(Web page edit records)
--- --- ---

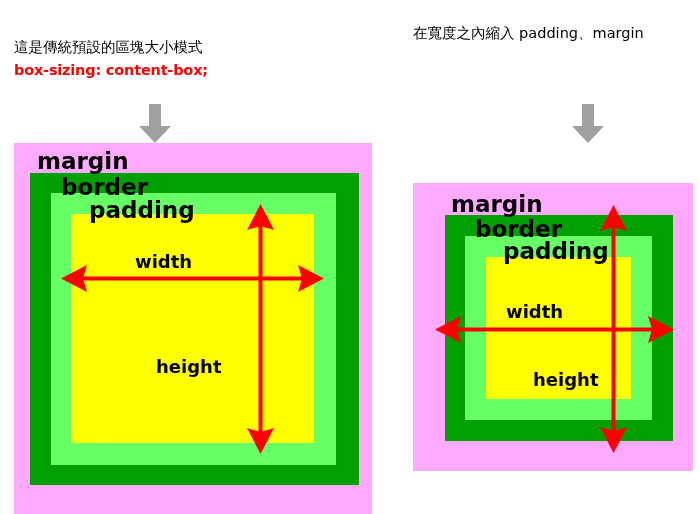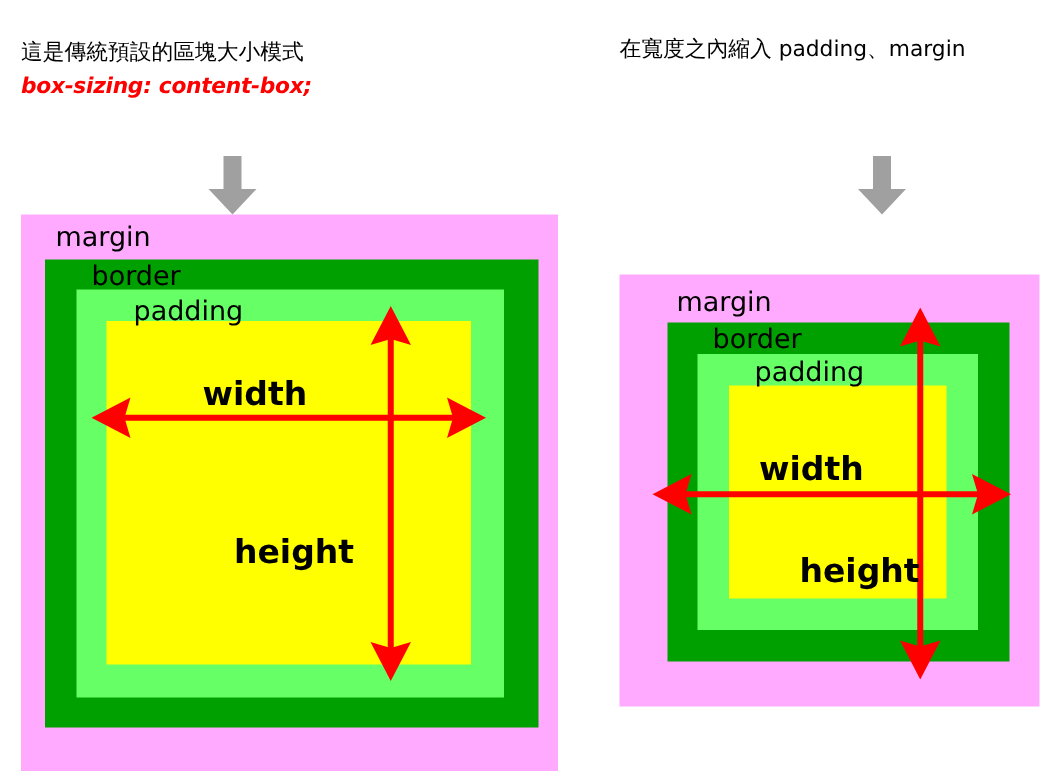--- a/index.html
+++ b/index.html
@@ -32,7 +32,7 @@
     letter-spacing: -0.2px;
     font-style: italic;
   }
-  #caption-left  { left: 14px; top: 24px; }
+  #caption-left  { left: 14px; top: 36px; }
   #caption-right { left: 413px; top: 22px; }
 
   

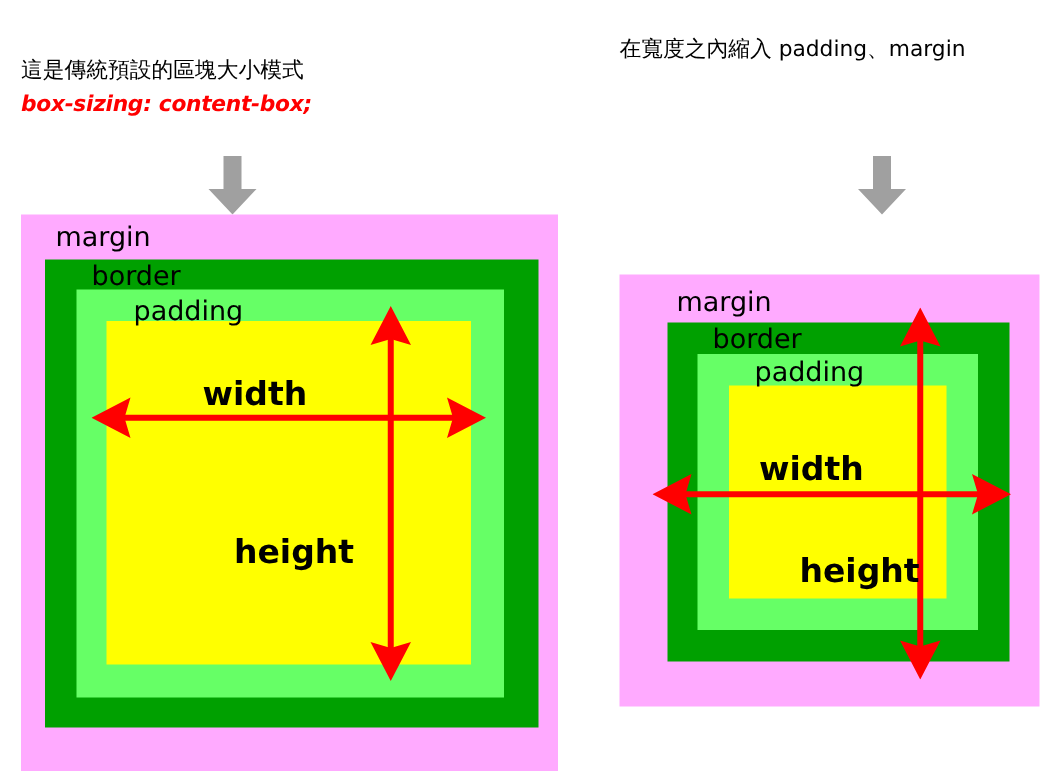--- a/index.html
+++ b/index.html
@@ -30,7 +30,6 @@
     font-weight: bold;
     color: #ff0000;
     letter-spacing: -0.2px;
-    font-style: italic;
   }
   #caption-left  { left: 14px; top: 36px; }
   #caption-right { left: 413px; top: 22px; }

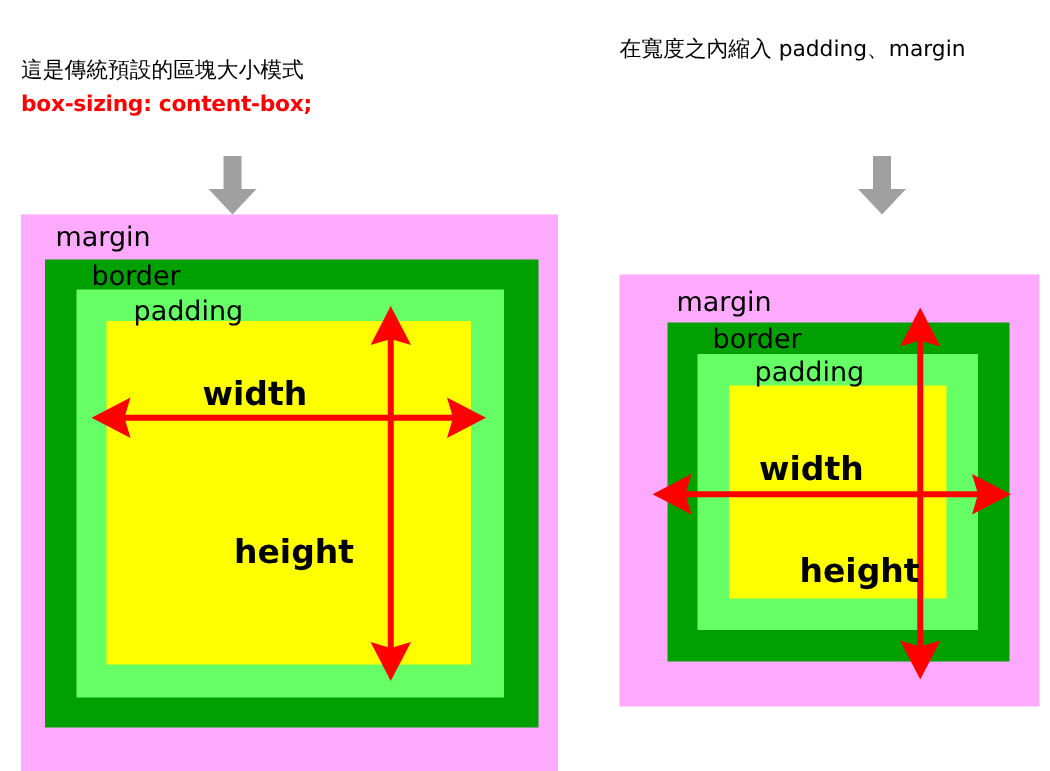--- a/index.html
+++ b/index.html
@@ -57,8 +57,8 @@
 
   .layer-label {
     position: absolute;
-    font-size: 18px;
-    font-weight: normal;
+    font-size: 23px;
+    font-weight: bold;
     color: #000000;
     white-space: nowrap;
     line-height: 1;

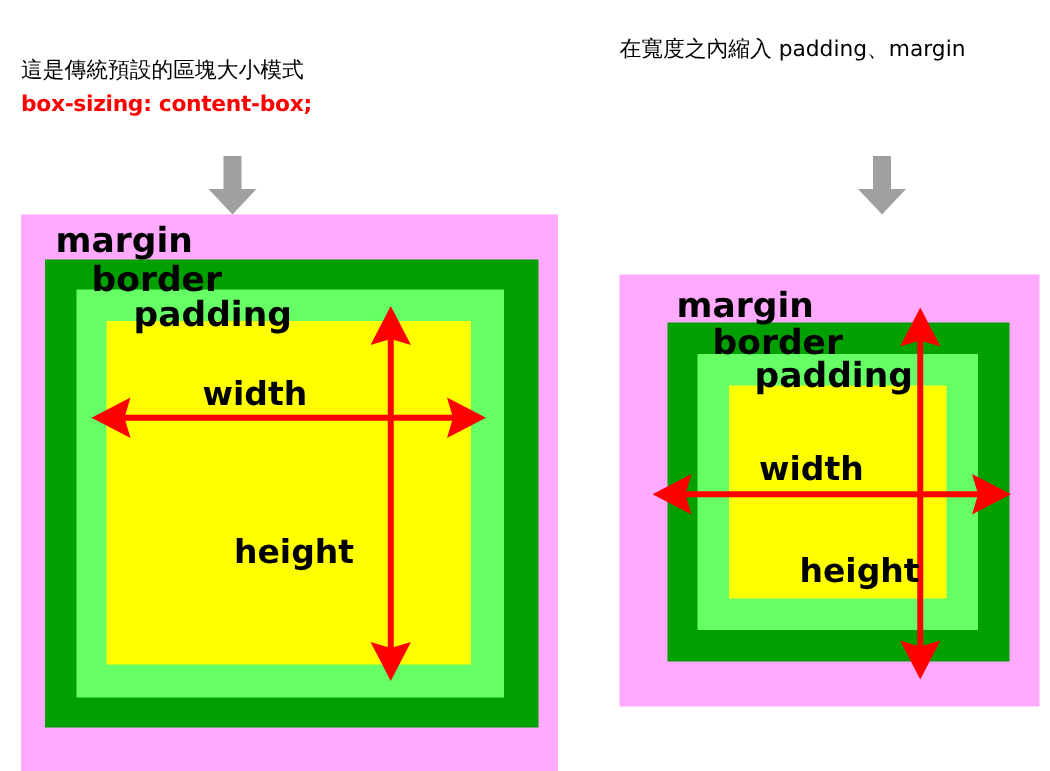--- a/index.html
+++ b/index.html
@@ -70,7 +70,7 @@
   
   .dim-label {
     position: absolute;
-    font-size: 22px;
+    font-size: 18px;
     font-weight: bold;
     color: #000000;
     white-space: nowrap;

--- --- ---

__Task prompt__
Omit all pictures while transcribing the entries verbatim.

__The answer__
--- a/index.html
+++ b/index.html
@@ -32,7 +32,7 @@
     letter-spacing: -0.2px;
     font-style: italic;
   }
-  #caption-left  { left: 14px; top: 24px; }
+  #caption-left  { left: 14px; top: 36px; }
   #caption-right { left: 413px; top: 22px; }
 
   

--- a/index.html
+++ b/index.html
@@ -30,7 +30,6 @@
     font-weight: bold;
     color: #ff0000;
     letter-spacing: -0.2px;
-    font-style: italic;
   }
   #caption-left  { left: 14px; top: 36px; }
   #caption-right { left: 413px; top: 22px; }

--- a/index.html
+++ b/index.html
@@ -57,8 +57,8 @@
 
   .layer-label {
     position: absolute;
-    font-size: 18px;
-    font-weight: normal;
+    font-size: 23px;
+    font-weight: bold;
     color: #000000;
     white-space: nowrap;
     line-height: 1;

--- a/index.html
+++ b/index.html
@@ -70,7 +70,7 @@
   
   .dim-label {
     position: absolute;
-    font-size: 22px;
+    font-size: 18px;
     font-weight: bold;
     color: #000000;
     white-space: nowrap;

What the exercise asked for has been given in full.